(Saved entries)
#####

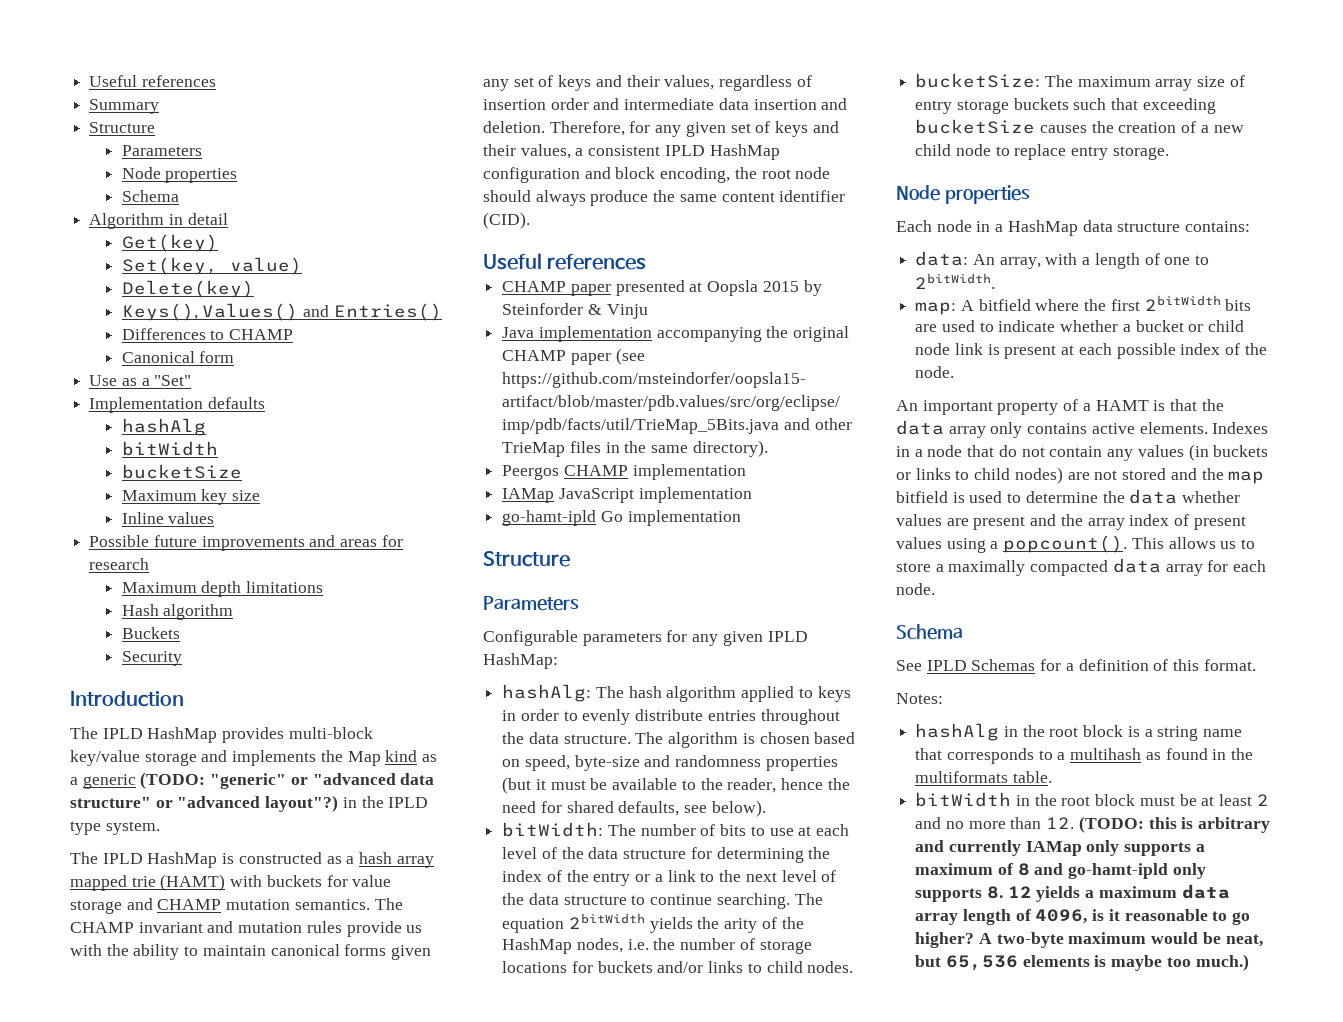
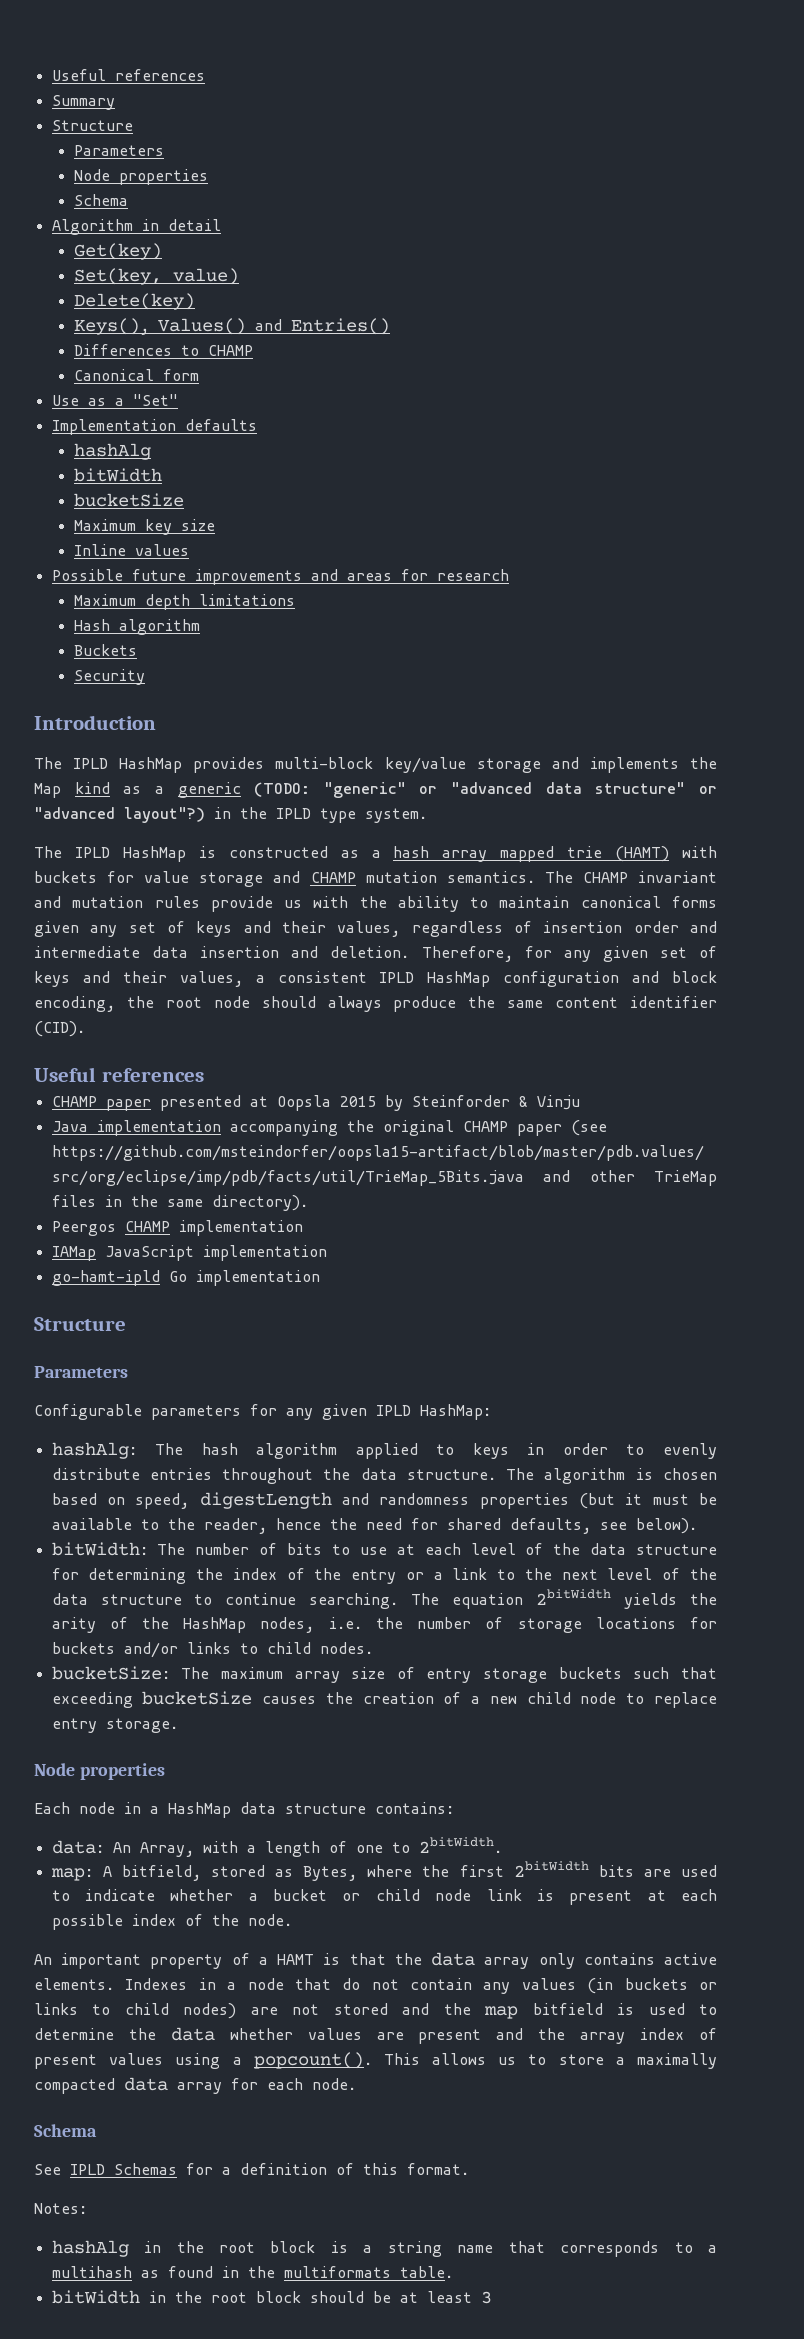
- The algorithm is chosen based on speed, byte-size and randomness properties (but it must be available to the reader, hence the need for shared defaults, see below).
+ The algorithm is chosen based on speed, digestLength and randomness properties (but it must be available to the reader, hence the need for shared defaults, see below).
- data: An array, with a length of one to 2bitWidth.
+ data: An Array, with a length of one to 2bitWidth.
- map: A bitfield where the first 2bitWidth bits are used to indicate whether a bucket or child node link is present at each possible index of the node.
+ map: A bitfield, stored as Bytes, where the first 2bitWidth bits are used to indicate whether a bucket or child node link is present at each possible index of the node.
- bitWidth in the root block must be at least 2 and no more than 12. (TODO: this is arbitrary and currently IAMap only supports a maximum of 8 and go-hamt-ipld only supports 8. 12 yields a maximum data array length of 4096, is it reasonable to go higher? A two-byte maximum would be neat, but 65,536 elements is maybe too much.)
+ bitWidth in the root block should be at least 3

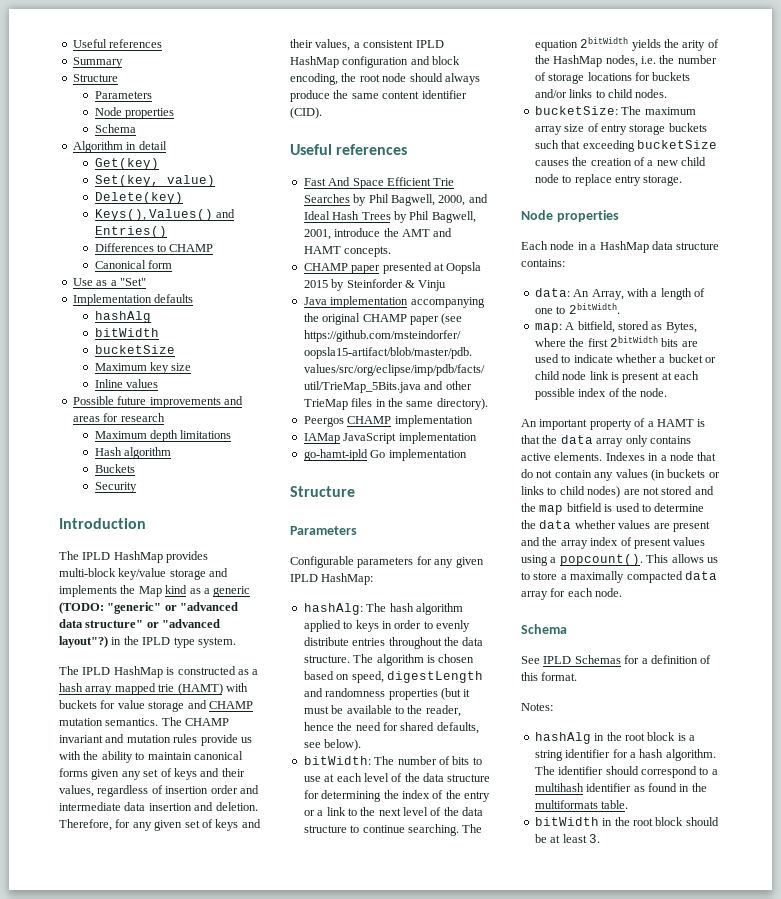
+ Fast And Space Efficient Trie Searches by Phil Bagwell, 2000, and Ideal Hash Trees by Phil Bagwell, 2001, introduce the AMT and HAMT concepts.
- hashAlg in the root block is a string name that corresponds to a multihash as found in the multiformats table.
+ hashAlg in the root block is a string identifier for a hash algorithm. The identifier should correspond to a multihash identifier as found in the multiformats table.
- bitWidth in the root block should be at least 3
+ bitWidth in the root block should be at least 3.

#####

Look through the entries above. Copy out every line holding the word "hashAlg".

- hashAlg in the root block is a string name that corresponds to a multihash as found in the multiformats table.
+ hashAlg in the root block is a string identifier for a hash algorithm. The identifier should correspond to a multihash identifier as found in the multiformats table.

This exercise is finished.